§ Goal of the exercise:
Look for "рейт" in every line of the listing. Copy the lines that have it.

§ Working data:
.....

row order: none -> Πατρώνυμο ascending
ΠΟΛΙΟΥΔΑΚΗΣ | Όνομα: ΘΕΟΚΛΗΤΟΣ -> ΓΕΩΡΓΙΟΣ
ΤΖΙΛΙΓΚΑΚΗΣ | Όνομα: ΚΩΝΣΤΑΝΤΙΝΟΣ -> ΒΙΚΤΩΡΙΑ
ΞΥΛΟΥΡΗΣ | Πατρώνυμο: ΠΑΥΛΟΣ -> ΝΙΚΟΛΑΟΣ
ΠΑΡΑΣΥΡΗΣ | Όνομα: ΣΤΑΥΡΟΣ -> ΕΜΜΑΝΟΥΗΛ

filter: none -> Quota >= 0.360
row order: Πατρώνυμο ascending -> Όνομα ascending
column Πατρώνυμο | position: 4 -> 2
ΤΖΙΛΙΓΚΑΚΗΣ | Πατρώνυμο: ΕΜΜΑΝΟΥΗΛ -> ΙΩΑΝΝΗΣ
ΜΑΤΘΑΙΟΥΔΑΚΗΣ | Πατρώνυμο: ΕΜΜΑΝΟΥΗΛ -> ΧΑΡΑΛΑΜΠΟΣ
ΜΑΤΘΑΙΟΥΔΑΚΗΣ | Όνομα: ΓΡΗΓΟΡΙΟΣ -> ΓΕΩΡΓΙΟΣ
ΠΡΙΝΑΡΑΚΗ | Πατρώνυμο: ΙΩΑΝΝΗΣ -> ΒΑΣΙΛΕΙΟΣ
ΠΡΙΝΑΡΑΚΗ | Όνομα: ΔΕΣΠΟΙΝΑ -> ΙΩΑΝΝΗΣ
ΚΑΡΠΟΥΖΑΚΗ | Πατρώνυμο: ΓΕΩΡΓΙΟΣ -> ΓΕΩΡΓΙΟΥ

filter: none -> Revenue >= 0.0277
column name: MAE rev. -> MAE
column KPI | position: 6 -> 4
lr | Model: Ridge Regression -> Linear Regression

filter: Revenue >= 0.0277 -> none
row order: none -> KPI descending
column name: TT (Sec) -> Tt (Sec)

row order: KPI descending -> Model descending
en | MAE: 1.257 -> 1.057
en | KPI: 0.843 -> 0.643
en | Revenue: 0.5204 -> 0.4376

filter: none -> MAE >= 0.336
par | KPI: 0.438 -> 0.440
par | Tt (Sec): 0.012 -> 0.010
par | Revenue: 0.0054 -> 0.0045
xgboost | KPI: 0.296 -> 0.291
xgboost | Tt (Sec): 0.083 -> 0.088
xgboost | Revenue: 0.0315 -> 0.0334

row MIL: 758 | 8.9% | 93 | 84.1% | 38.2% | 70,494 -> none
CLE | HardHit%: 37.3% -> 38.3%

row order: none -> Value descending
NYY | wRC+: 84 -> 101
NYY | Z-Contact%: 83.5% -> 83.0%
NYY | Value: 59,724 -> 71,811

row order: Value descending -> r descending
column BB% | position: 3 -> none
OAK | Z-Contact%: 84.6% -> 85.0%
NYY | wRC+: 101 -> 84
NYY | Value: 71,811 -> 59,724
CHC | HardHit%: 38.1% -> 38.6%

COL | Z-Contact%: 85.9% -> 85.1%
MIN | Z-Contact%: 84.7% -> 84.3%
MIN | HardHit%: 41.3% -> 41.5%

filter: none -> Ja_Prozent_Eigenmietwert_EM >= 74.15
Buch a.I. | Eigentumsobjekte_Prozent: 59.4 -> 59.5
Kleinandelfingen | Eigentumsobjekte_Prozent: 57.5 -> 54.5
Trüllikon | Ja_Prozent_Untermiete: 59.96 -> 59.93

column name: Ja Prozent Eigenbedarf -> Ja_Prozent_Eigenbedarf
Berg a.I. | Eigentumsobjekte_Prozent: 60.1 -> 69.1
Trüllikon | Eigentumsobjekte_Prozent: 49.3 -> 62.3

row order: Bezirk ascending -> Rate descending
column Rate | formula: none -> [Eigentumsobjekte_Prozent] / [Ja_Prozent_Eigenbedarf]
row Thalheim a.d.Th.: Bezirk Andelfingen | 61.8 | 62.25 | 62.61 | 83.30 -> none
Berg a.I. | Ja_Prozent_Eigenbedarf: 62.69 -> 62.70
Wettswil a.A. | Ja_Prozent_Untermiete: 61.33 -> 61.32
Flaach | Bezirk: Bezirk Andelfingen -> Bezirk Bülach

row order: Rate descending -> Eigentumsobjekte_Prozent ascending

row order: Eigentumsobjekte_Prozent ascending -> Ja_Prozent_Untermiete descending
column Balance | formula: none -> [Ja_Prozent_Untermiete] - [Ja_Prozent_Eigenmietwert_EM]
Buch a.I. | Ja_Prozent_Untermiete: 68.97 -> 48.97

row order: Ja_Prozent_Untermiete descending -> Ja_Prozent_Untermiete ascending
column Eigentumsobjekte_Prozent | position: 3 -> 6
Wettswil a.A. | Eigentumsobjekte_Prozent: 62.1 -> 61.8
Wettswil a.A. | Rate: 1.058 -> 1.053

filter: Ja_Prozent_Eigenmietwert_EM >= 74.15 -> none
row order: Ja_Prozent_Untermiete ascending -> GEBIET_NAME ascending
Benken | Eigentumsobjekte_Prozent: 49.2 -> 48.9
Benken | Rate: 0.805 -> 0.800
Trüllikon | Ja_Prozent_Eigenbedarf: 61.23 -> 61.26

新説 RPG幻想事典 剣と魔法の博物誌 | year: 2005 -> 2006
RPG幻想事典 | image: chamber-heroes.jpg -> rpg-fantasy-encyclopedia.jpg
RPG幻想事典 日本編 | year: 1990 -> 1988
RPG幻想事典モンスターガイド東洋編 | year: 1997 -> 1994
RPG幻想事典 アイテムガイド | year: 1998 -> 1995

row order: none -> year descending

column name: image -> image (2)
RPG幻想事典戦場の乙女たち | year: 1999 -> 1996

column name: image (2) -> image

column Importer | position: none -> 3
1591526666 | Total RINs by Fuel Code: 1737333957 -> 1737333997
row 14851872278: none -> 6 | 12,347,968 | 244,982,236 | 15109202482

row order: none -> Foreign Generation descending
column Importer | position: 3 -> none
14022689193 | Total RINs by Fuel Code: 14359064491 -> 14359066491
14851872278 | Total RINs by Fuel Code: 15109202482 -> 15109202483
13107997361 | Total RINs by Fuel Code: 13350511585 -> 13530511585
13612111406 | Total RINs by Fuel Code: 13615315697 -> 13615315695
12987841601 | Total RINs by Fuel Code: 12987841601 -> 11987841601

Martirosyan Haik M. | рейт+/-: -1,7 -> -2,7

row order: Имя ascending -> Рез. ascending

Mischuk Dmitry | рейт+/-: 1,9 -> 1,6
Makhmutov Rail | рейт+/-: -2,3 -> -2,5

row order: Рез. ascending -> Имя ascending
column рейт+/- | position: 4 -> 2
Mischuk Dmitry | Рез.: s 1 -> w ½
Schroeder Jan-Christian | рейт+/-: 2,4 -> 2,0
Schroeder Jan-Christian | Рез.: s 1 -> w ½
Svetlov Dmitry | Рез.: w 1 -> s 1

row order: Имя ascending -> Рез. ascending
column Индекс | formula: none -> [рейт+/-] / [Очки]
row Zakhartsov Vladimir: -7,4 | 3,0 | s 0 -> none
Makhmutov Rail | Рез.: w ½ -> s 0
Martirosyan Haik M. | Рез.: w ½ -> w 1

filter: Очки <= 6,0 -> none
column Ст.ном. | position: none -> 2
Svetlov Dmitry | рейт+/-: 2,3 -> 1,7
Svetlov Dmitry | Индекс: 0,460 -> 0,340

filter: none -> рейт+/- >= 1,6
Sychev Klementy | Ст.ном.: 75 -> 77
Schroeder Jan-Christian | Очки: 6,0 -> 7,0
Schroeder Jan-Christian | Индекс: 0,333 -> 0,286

.....

§ Result below:
Martirosyan Haik M. | рейт+/-: -1,7 -> -2,7
Mischuk Dmitry | рейт+/-: 1,9 -> 1,6
Makhmutov Rail | рейт+/-: -2,3 -> -2,5
column рейт+/- | position: 4 -> 2
Schroeder Jan-Christian | рейт+/-: 2,4 -> 2,0
column Индекс | formula: none -> [рейт+/-] / [Очки]
Svetlov Dmitry | рейт+/-: 2,3 -> 1,7
filter: none -> рейт+/- >= 1,6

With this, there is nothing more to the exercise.